Supplied information

Segment Open

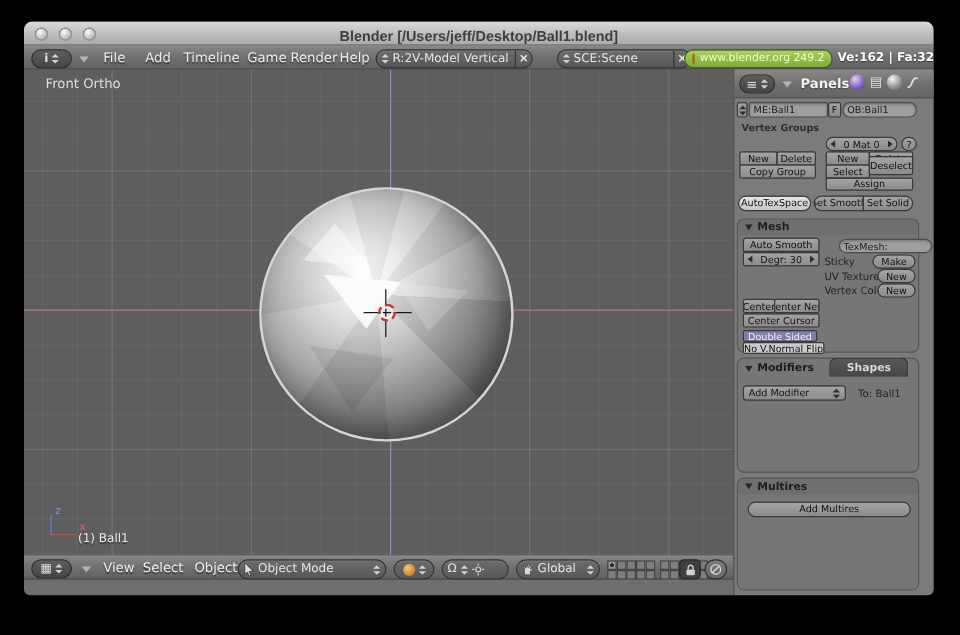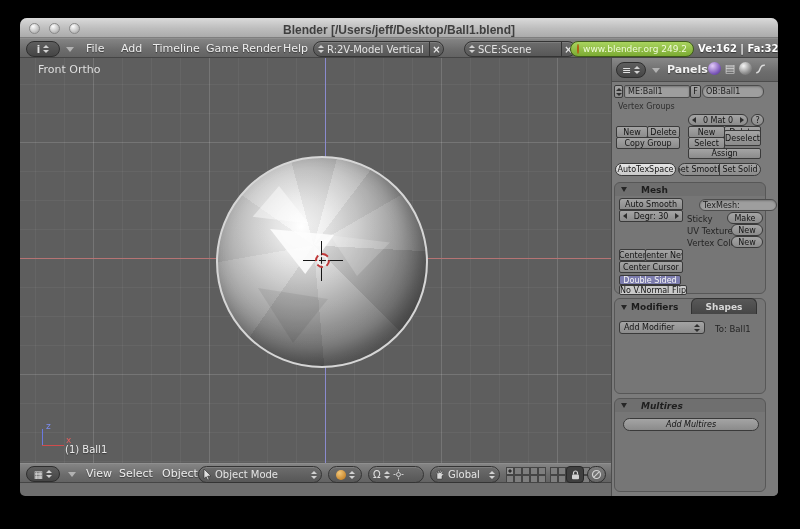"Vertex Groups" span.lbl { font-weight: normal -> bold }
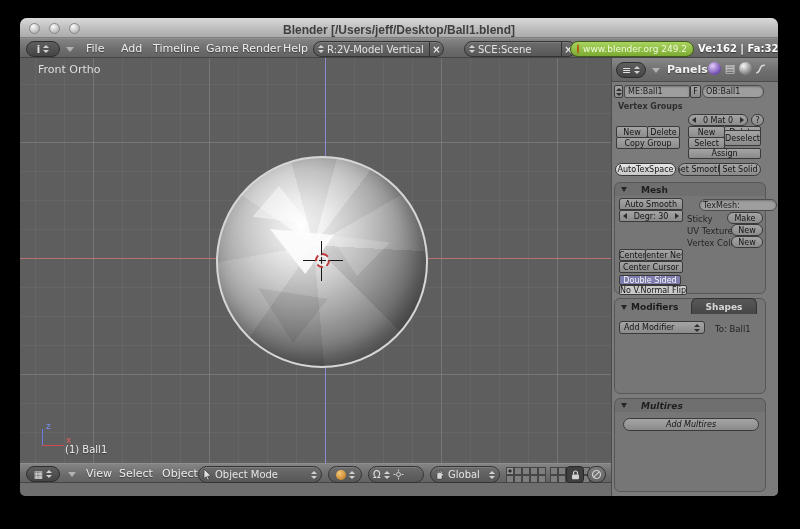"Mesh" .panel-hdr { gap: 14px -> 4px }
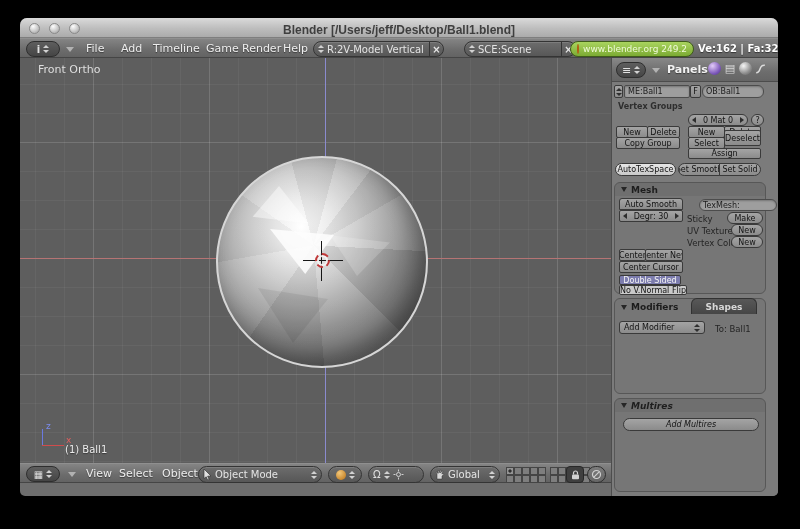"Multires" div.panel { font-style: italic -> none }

Segment Closed
Segment Open

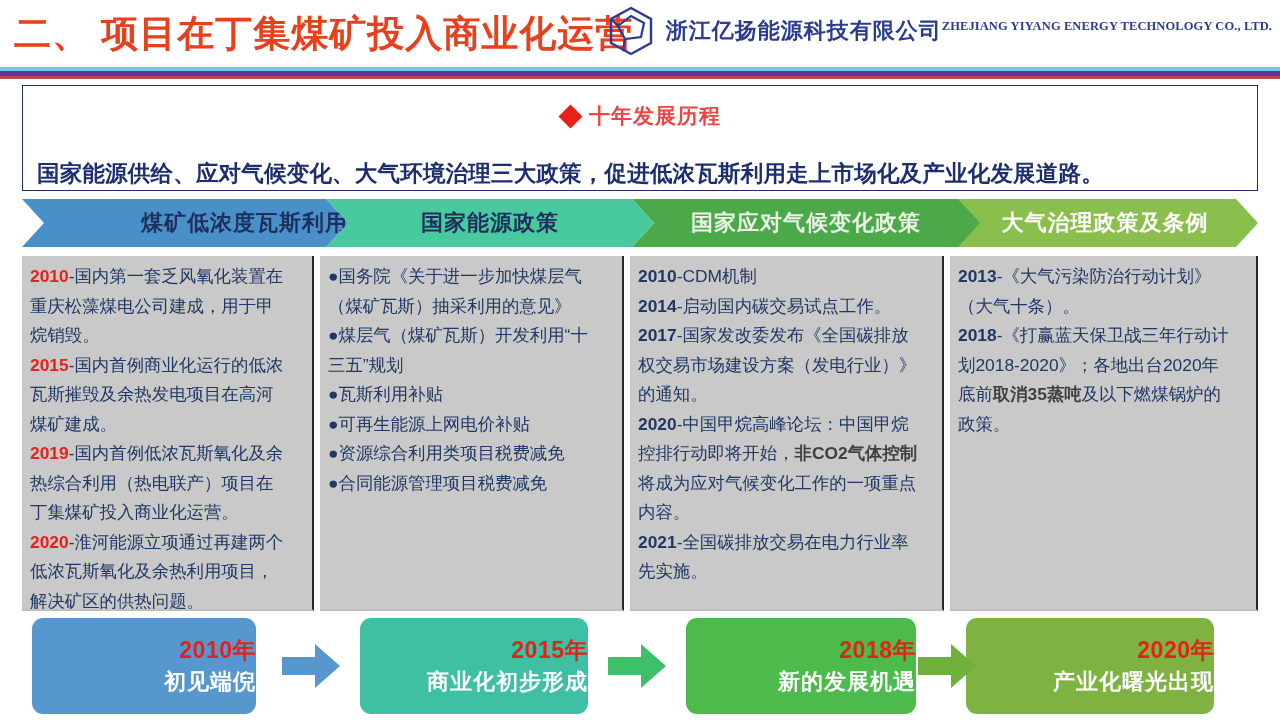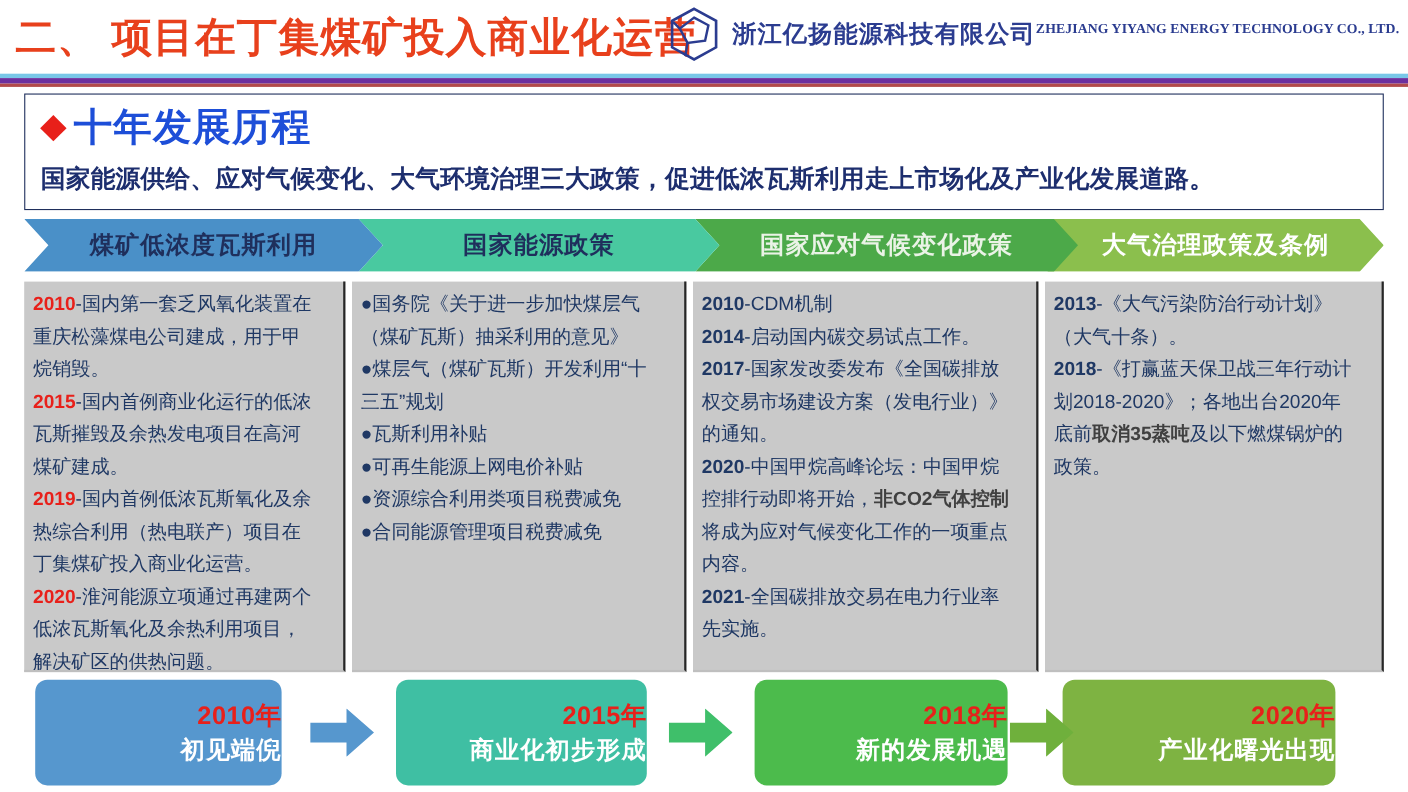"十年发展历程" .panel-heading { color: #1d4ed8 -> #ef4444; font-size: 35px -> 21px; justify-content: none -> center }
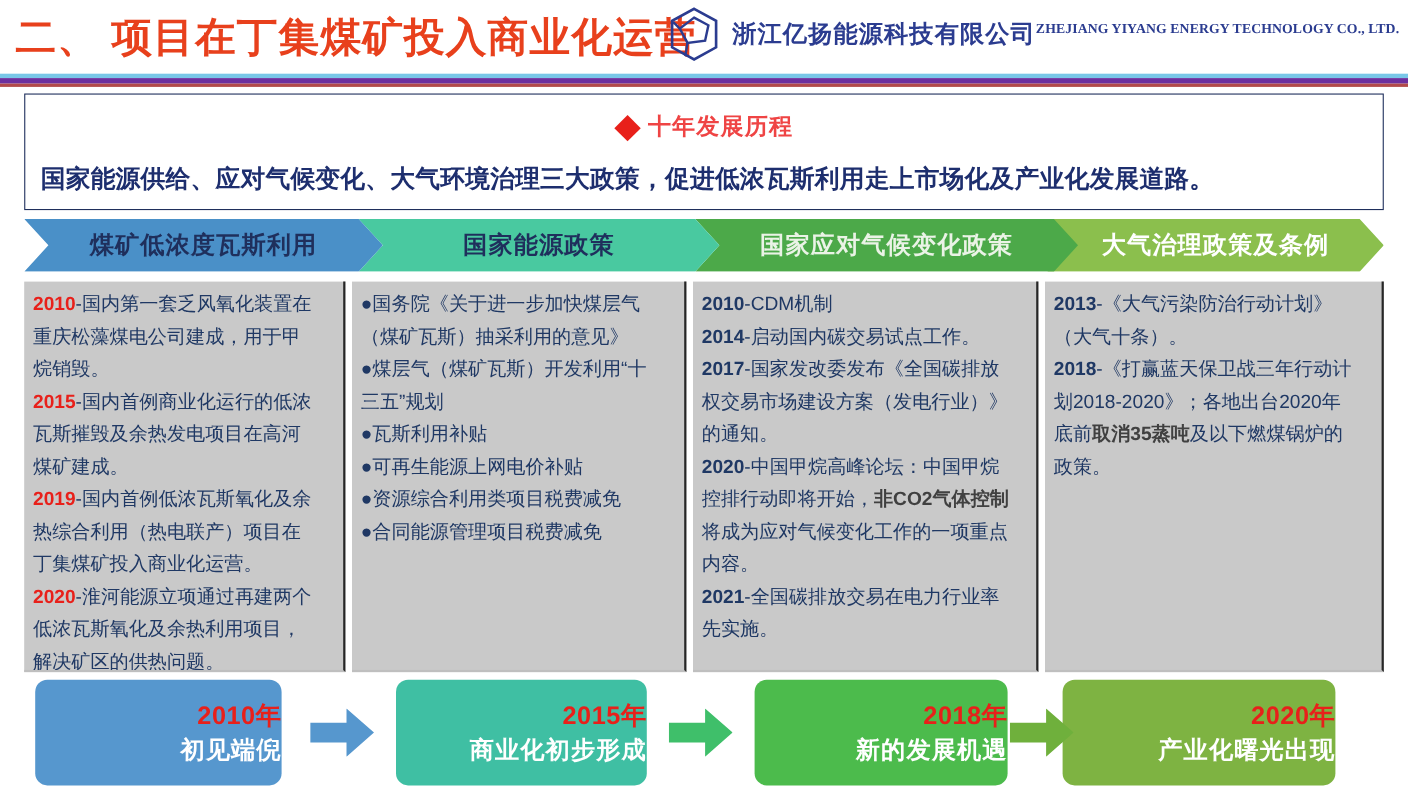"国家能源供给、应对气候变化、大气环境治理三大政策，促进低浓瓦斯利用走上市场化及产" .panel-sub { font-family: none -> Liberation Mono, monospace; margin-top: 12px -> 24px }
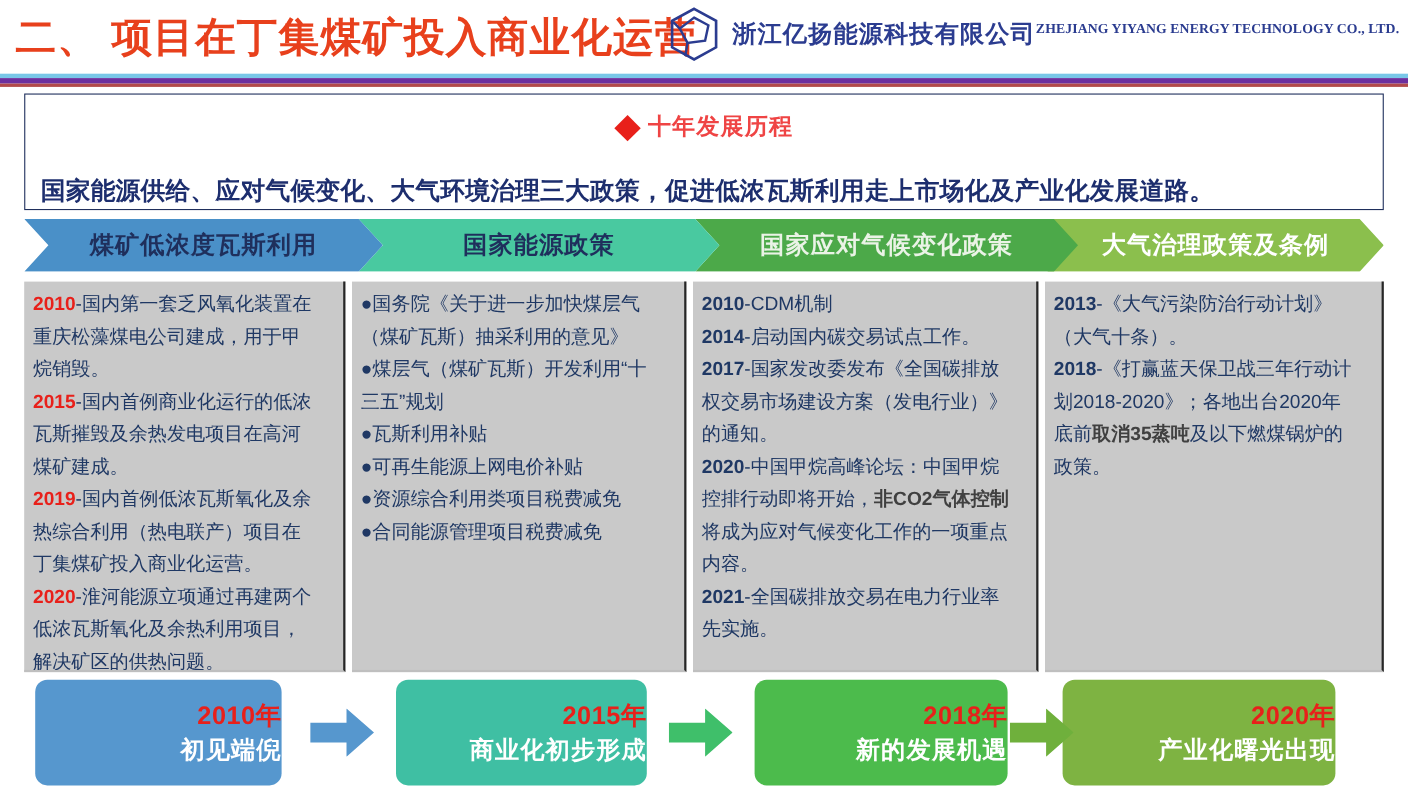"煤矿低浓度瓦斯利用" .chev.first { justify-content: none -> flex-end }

Segment Closed

Exercise prompt
In the data above, retype only the stretch from the line with "font-family: none ->" through the line with "none -> flex-end", word for word, and skip any pictures.

Exercise response
"国家能源供给、应对气候变化、大气环境治理三大政策，促进低浓瓦斯利用走上市场化及产" .panel-sub { font-family: none -> Liberation Mono, monospace; margin-top: 12px -> 24px }
"煤矿低浓度瓦斯利用" .chev.first { justify-content: none -> flex-end }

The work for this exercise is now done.